Rudi ist die Treppe wieder hochgehastet und steht keuchend in der Tür. »Die schlechte Nachricht hab ich dir ja noch gar nicht gesagt. Sharon hat sich dein Auto klauen lassen. Sie war schon zweimal da und ist total zerknirscht.«
»Ach du Scheiße.«
»In Padua. Über Nacht war’s futsch. Sie ist nicht zur Polizei, sagt sie, hat sich nicht getraut. Ist einfach mit der Bahn weiter.«
Martin zuckt mit den Schultern, und Rudi geht wieder.
Schade. Aber kein Grund, sich zu ärgern. Siehst dir halt die Gegend alleine an. Hoffentlich sind sie nett zu dir, wer immer dich geklaut hat. Machs gut. Viel Spaß in Afrika oder Albanien.
Sollte er zur Polizei ? Den Wagen abmelden ? Nein.
Schließlich ist er tot. Untergetaucht. Das deutsche Finanzamt und die Versicherung würden sowieso nichts mehr von ihm hören, wozu also hier überflüssige Lebenszeichen von sich geben, die irgendwann mal von Computer zu Computer weitergereicht werden konnten.

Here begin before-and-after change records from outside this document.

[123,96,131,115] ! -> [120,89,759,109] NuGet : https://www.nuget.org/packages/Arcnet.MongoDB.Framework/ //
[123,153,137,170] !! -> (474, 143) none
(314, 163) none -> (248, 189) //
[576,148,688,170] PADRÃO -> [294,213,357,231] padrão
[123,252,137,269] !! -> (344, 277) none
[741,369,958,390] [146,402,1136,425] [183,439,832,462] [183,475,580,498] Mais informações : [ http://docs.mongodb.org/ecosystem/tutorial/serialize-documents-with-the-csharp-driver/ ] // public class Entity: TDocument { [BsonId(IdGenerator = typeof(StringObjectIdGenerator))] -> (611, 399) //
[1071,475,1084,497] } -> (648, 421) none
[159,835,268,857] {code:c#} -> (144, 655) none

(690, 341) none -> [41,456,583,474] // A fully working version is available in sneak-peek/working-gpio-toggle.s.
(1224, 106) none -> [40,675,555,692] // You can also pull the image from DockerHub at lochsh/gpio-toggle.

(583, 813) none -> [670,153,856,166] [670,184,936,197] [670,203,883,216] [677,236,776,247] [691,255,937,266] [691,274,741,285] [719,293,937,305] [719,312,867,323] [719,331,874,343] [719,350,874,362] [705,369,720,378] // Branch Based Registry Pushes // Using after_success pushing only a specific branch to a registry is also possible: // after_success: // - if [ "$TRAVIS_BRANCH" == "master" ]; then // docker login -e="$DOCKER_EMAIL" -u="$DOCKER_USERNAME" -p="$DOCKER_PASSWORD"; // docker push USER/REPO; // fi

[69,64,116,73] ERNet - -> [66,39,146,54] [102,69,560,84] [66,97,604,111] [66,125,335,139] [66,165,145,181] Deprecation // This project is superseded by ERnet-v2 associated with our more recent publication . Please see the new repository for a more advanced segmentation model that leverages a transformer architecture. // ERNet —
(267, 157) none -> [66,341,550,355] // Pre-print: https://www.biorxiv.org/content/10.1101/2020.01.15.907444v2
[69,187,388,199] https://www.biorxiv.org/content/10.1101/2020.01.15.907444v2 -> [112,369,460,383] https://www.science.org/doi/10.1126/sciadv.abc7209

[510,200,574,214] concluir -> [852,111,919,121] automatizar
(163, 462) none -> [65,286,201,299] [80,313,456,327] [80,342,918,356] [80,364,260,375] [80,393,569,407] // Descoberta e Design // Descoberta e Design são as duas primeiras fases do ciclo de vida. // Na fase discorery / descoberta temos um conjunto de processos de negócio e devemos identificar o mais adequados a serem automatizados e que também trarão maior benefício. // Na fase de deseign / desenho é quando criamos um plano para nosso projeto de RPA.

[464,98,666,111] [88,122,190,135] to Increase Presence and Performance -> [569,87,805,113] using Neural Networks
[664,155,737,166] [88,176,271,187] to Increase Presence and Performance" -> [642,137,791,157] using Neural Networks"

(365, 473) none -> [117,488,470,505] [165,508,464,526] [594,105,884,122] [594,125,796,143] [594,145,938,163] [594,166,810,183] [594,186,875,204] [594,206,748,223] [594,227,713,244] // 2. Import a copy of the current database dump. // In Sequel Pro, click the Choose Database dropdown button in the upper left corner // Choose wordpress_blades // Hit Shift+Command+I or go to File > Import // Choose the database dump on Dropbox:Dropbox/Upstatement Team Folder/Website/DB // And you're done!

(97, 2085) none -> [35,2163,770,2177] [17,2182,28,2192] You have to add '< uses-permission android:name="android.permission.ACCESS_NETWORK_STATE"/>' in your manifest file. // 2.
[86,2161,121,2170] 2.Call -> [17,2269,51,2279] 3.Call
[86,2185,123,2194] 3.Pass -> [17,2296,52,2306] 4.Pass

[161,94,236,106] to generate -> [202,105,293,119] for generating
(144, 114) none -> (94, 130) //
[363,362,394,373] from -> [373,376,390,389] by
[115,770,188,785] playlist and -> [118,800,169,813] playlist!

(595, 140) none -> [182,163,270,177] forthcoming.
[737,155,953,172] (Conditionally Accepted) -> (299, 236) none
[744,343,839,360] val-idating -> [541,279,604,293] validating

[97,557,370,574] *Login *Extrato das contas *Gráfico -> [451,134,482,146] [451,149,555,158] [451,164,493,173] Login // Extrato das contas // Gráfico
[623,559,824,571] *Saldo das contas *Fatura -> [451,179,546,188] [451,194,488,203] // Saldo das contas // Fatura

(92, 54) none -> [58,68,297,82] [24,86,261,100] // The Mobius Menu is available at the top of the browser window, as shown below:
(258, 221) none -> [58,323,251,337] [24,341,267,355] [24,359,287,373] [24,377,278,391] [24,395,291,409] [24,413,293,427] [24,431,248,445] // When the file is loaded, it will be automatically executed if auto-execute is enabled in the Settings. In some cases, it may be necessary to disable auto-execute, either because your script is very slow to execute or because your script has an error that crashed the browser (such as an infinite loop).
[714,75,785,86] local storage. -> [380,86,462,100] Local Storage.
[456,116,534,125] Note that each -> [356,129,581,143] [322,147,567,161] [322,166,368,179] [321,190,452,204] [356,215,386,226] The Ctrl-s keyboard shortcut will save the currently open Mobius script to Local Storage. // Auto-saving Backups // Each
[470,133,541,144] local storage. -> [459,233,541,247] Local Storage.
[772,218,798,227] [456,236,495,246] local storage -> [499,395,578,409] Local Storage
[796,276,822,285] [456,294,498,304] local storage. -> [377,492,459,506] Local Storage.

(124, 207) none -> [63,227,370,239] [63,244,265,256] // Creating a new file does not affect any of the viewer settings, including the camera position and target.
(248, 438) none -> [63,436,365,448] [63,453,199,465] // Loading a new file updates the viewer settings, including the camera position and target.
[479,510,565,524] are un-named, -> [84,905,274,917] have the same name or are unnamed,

Er existiert nicht, und das ist gut. Drei Jahre gilt sein Ausweis noch, so lange braucht er sich keine Gedanken zu machen. So lange kann er nach Herzenslust tot sein.
*
In der Lavanderia, wo er seine Wäsche abgibt, und auf dem Weg danach zur Stadt geht der Gedanke in ihm um : Wenn ich nun Annes Bilder kaufe ? Könnte ich nicht versuchen, hier in Rom, mit Rudis Unterstützung, ihre Karriere voranzutreiben ? Der große Unbekannte ?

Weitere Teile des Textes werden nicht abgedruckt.